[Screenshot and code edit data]

>>>>>

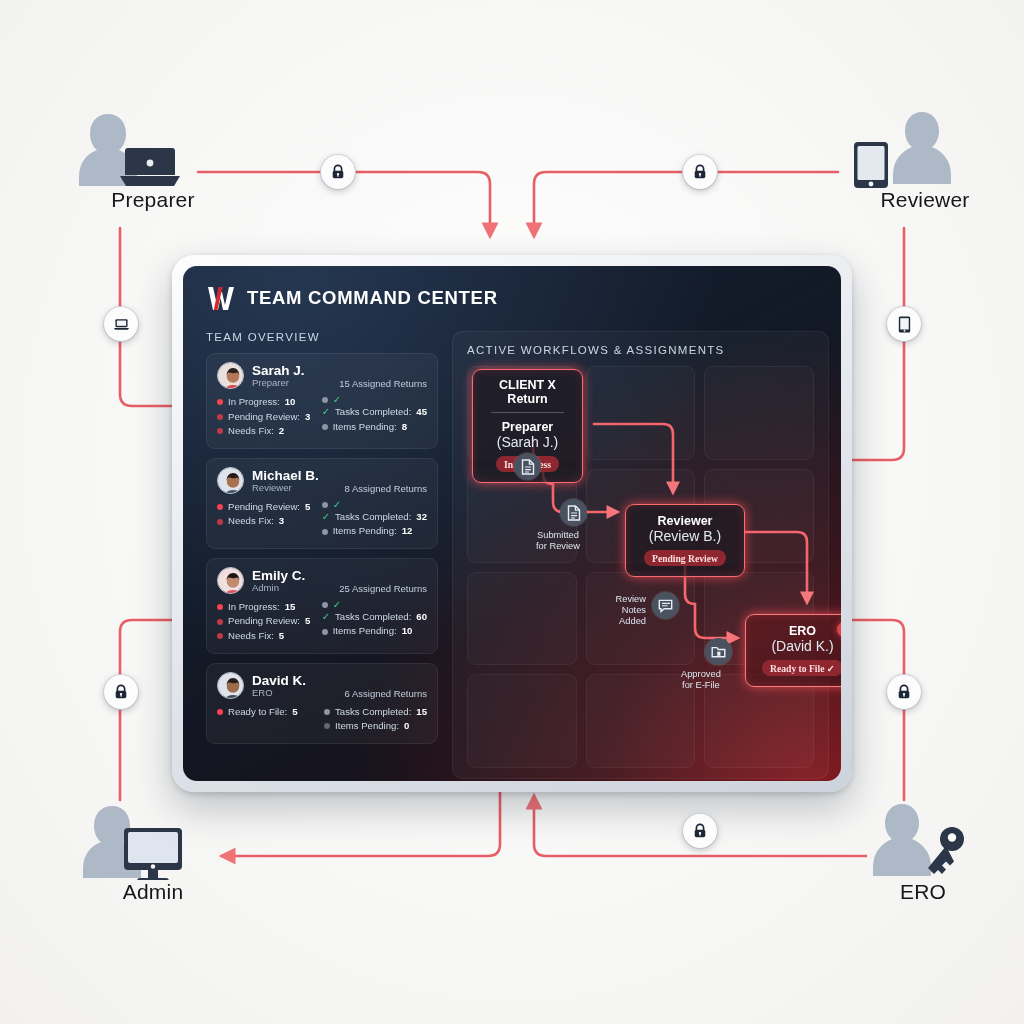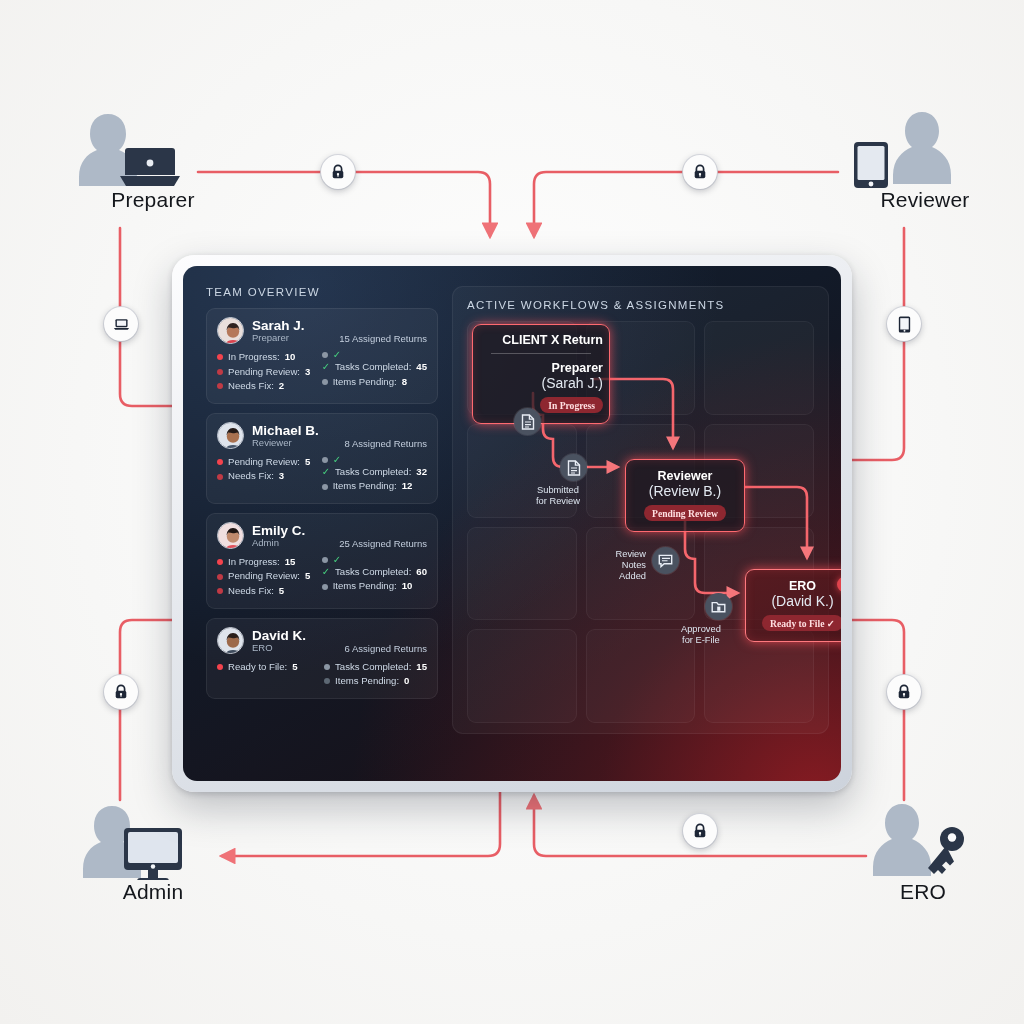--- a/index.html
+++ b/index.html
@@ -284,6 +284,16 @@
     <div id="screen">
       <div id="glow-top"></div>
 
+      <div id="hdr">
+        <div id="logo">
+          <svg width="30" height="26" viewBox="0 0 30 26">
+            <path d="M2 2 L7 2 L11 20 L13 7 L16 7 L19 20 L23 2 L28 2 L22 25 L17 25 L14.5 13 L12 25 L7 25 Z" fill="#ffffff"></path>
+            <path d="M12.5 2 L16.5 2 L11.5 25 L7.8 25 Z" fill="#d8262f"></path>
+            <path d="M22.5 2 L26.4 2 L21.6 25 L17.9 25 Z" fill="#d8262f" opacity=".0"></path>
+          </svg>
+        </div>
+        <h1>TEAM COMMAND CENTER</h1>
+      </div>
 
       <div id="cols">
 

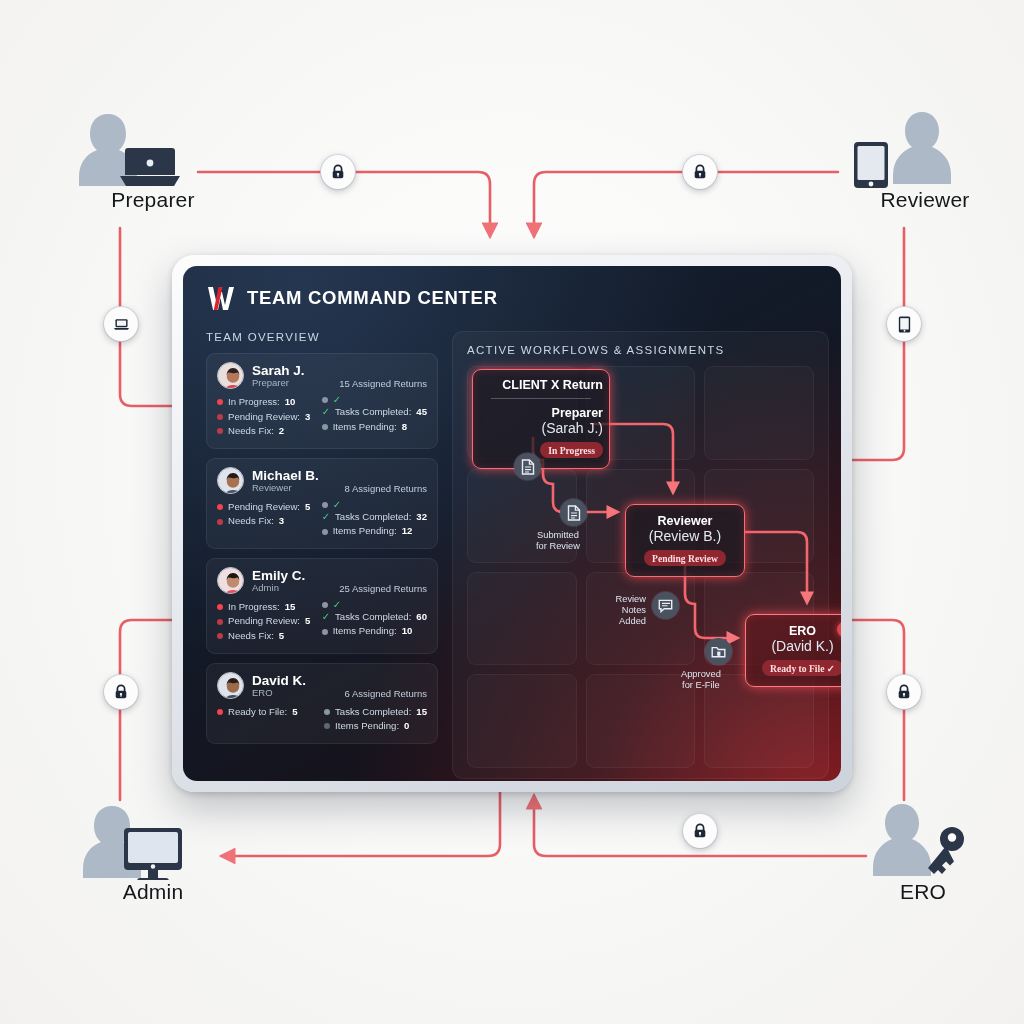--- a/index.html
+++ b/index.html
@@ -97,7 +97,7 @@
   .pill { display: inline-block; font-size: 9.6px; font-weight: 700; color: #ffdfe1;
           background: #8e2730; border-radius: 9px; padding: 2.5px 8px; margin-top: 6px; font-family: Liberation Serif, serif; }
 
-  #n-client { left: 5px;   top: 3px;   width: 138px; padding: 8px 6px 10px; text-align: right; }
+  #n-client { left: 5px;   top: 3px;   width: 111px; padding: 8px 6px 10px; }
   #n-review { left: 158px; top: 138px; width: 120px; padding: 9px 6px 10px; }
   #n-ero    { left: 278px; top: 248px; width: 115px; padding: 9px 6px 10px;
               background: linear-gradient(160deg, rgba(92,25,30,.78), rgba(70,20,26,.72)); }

<<<<<

### EXERCISE GOAL
Lines of the data that include the string "width" are to be counted; report the total by itself.

### SOLUTION FOR THIS PROBLEM
5